Nothing but a full, exact copy of the data is needed.

--- --- ---

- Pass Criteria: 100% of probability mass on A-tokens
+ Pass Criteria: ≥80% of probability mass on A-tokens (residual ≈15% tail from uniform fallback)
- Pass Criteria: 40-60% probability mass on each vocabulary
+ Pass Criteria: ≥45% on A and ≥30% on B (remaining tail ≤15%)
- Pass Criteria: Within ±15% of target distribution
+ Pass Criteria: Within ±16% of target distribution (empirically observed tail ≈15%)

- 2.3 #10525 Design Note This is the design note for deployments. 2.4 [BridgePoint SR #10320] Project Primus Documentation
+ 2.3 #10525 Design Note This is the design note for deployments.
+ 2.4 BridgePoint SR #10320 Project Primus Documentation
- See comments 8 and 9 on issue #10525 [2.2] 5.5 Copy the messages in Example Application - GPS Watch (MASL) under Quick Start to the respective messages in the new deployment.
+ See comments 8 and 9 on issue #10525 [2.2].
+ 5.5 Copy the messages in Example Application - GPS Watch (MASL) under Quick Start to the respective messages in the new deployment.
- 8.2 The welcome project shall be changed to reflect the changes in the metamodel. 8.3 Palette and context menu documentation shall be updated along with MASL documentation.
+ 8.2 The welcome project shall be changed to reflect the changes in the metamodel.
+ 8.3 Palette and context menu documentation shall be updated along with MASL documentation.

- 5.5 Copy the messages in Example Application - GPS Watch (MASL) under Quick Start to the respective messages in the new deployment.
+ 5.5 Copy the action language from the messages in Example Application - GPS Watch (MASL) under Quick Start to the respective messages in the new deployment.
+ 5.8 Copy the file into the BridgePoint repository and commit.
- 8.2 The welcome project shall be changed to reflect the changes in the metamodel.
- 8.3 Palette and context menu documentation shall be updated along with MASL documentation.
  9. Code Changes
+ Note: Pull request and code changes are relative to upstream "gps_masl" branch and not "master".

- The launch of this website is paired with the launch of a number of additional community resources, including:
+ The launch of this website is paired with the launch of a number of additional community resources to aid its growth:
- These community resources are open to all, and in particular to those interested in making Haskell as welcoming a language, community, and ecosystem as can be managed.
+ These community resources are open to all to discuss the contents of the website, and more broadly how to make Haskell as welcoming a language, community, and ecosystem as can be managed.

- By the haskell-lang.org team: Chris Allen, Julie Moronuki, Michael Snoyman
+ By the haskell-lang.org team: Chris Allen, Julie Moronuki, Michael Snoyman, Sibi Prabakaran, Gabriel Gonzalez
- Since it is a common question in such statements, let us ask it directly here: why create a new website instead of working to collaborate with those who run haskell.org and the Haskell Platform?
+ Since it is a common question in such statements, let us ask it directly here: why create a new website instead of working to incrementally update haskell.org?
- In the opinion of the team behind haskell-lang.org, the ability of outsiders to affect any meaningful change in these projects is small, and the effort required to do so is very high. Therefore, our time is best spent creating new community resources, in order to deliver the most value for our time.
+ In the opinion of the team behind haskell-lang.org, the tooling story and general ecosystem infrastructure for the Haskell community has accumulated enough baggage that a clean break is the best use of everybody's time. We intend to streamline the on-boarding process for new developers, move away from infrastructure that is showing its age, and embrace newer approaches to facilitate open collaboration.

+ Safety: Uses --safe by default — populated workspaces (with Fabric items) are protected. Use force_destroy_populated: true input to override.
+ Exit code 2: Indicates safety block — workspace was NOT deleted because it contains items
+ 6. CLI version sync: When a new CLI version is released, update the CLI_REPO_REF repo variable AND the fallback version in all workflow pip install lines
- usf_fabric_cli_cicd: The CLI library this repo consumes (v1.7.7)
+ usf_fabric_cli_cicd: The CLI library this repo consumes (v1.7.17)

--- --- ---

ANSWER TO THE EXERCISE:
- Pass Criteria: 100% of probability mass on A-tokens
+ Pass Criteria: ≥80% of probability mass on A-tokens (residual ≈15% tail from uniform fallback)
- Pass Criteria: 40-60% probability mass on each vocabulary
+ Pass Criteria: ≥45% on A and ≥30% on B (remaining tail ≤15%)
- Pass Criteria: Within ±15% of target distribution
+ Pass Criteria: Within ±16% of target distribution (empirically observed tail ≈15%)

- 2.3 #10525 Design Note This is the design note for deployments. 2.4 [BridgePoint SR #10320] Project Primus Documentation
+ 2.3 #10525 Design Note This is the design note for deployments.
+ 2.4 BridgePoint SR #10320 Project Primus Documentation
- See comments 8 and 9 on issue #10525 [2.2] 5.5 Copy the messages in Example Application - GPS Watch (MASL) under Quick Start to the respective messages in the new deployment.
+ See comments 8 and 9 on issue #10525 [2.2].
+ 5.5 Copy the messages in Example Application - GPS Watch (MASL) under Quick Start to the respective messages in the new deployment.
- 8.2 The welcome project shall be changed to reflect the changes in the metamodel. 8.3 Palette and context menu documentation shall be updated along with MASL documentation.
+ 8.2 The welcome project shall be changed to reflect the changes in the metamodel.
+ 8.3 Palette and context menu documentation shall be updated along with MASL documentation.

- 5.5 Copy the messages in Example Application - GPS Watch (MASL) under Quick Start to the respective messages in the new deployment.
+ 5.5 Copy the action language from the messages in Example Application - GPS Watch (MASL) under Quick Start to the respective messages in the new deployment.
+ 5.8 Copy the file into the BridgePoint repository and commit.
- 8.2 The welcome project shall be changed to reflect the changes in the metamodel.
- 8.3 Palette and context menu documentation shall be updated along with MASL documentation.
  9. Code Changes
+ Note: Pull request and code changes are relative to upstream "gps_masl" branch and not "master".

- The launch of this website is paired with the launch of a number of additional community resources, including:
+ The launch of this website is paired with the launch of a number of additional community resources to aid its growth:
- These community resources are open to all, and in particular to those interested in making Haskell as welcoming a language, community, and ecosystem as can be managed.
+ These community resources are open to all to discuss the contents of the website, and more broadly how to make Haskell as welcoming a language, community, and ecosystem as can be managed.

- By the haskell-lang.org team: Chris Allen, Julie Moronuki, Michael Snoyman
+ By the haskell-lang.org team: Chris Allen, Julie Moronuki, Michael Snoyman, Sibi Prabakaran, Gabriel Gonzalez
- Since it is a common question in such statements, let us ask it directly here: why create a new website instead of working to collaborate with those who run haskell.org and the Haskell Platform?
+ Since it is a common question in such statements, let us ask it directly here: why create a new website instead of working to incrementally update haskell.org?
- In the opinion of the team behind haskell-lang.org, the ability of outsiders to affect any meaningful change in these projects is small, and the effort required to do so is very high. Therefore, our time is best spent creating new community resources, in order to deliver the most value for our time.
+ In the opinion of the team behind haskell-lang.org, the tooling story and general ecosystem infrastructure for the Haskell community has accumulated enough baggage that a clean break is the best use of everybody's time. We intend to streamline the on-boarding process for new developers, move away from infrastructure that is showing its age, and embrace newer approaches to facilitate open collaboration.

+ Safety: Uses --safe by default — populated workspaces (with Fabric items) are protected. Use force_destroy_populated: true input to override.
+ Exit code 2: Indicates safety block — workspace was NOT deleted because it contains items
+ 6. CLI version sync: When a new CLI version is released, update the CLI_REPO_REF repo variable AND the fallback version in all workflow pip install lines
- usf_fabric_cli_cicd: The CLI library this repo consumes (v1.7.7)
+ usf_fabric_cli_cicd: The CLI library this repo consumes (v1.7.17)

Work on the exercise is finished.